Source records
____

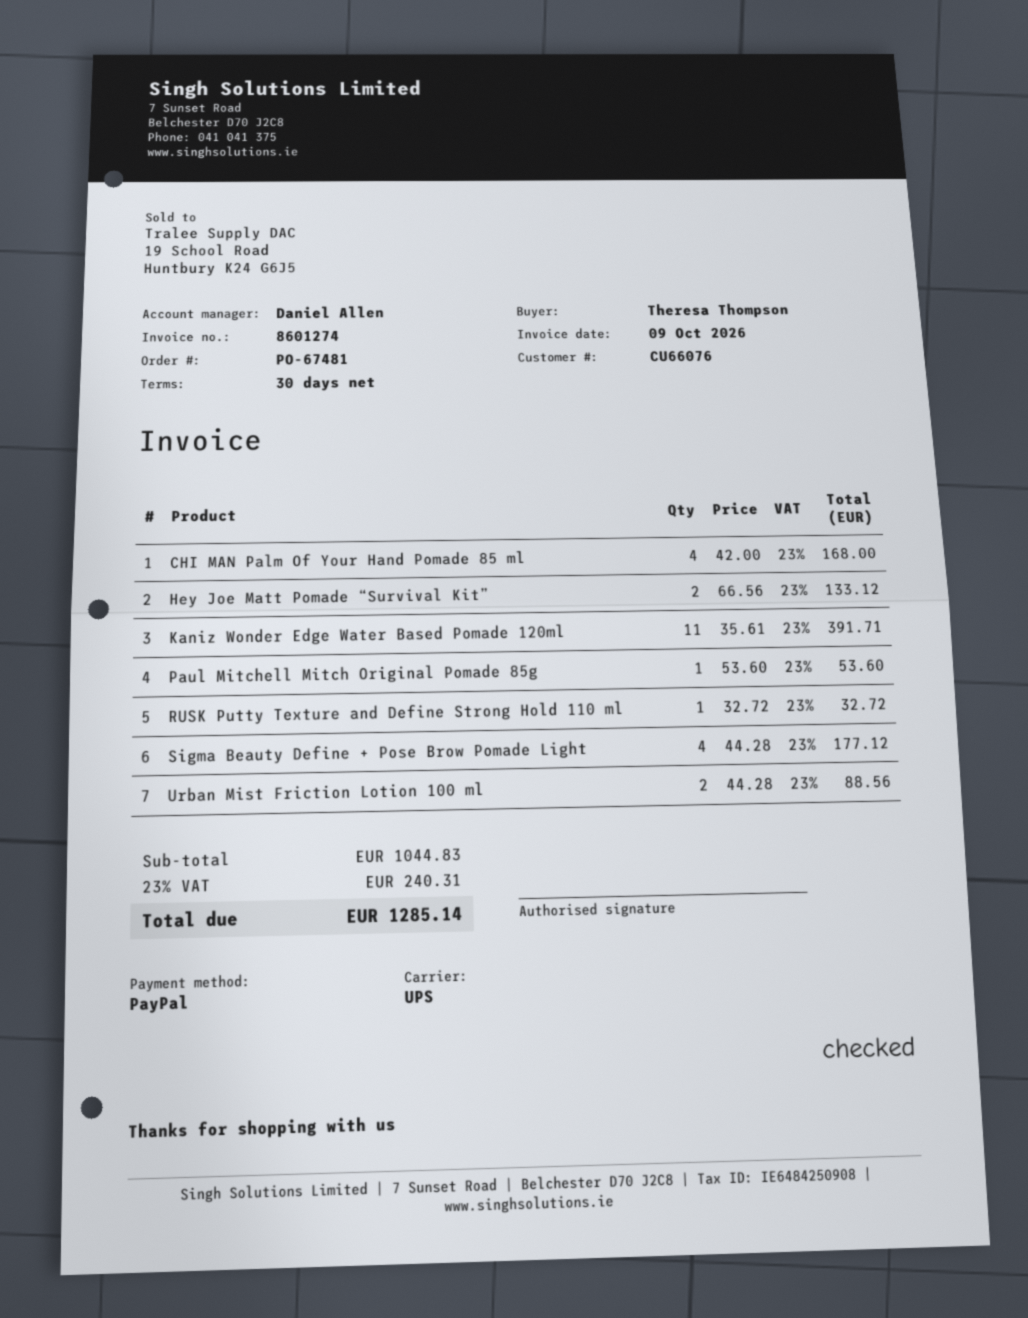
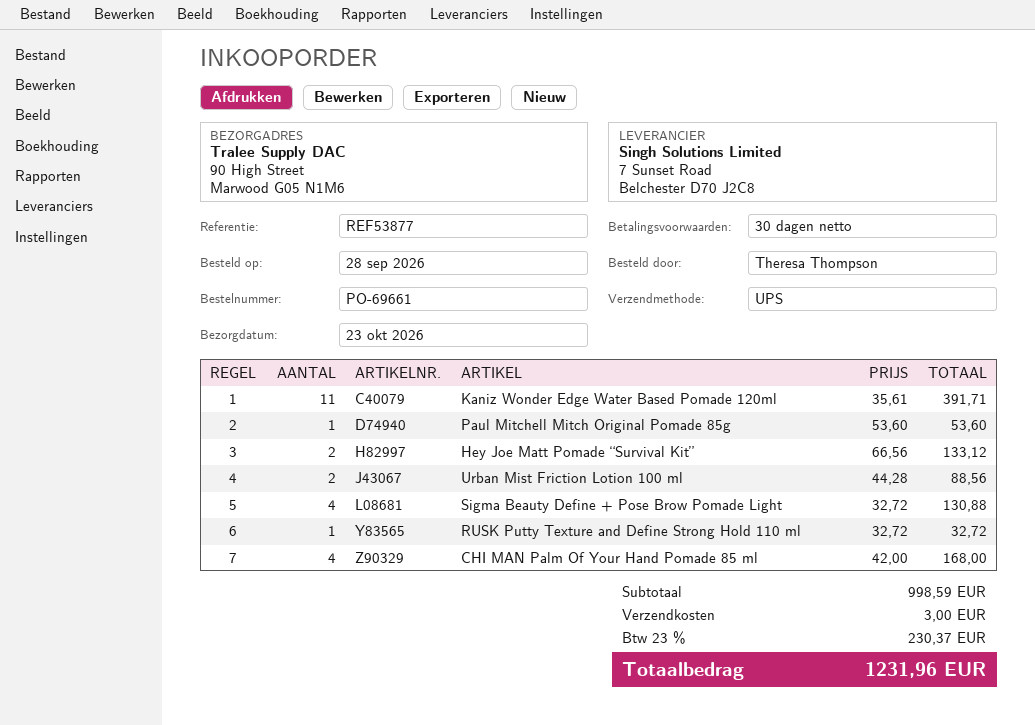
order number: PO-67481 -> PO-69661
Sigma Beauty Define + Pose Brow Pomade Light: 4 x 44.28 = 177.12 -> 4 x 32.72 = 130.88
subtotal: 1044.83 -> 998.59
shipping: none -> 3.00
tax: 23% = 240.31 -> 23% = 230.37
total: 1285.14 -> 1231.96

____

▸ WHAT TO DO: Quote the data above in full, leaving out the pictures it holds.

▸ ANSWER SPACE:
order number: PO-67481 -> PO-69661
Sigma Beauty Define + Pose Brow Pomade Light: 4 x 44.28 = 177.12 -> 4 x 32.72 = 130.88
subtotal: 1044.83 -> 998.59
shipping: none -> 3.00
tax: 23% = 240.31 -> 23% = 230.37
total: 1285.14 -> 1231.96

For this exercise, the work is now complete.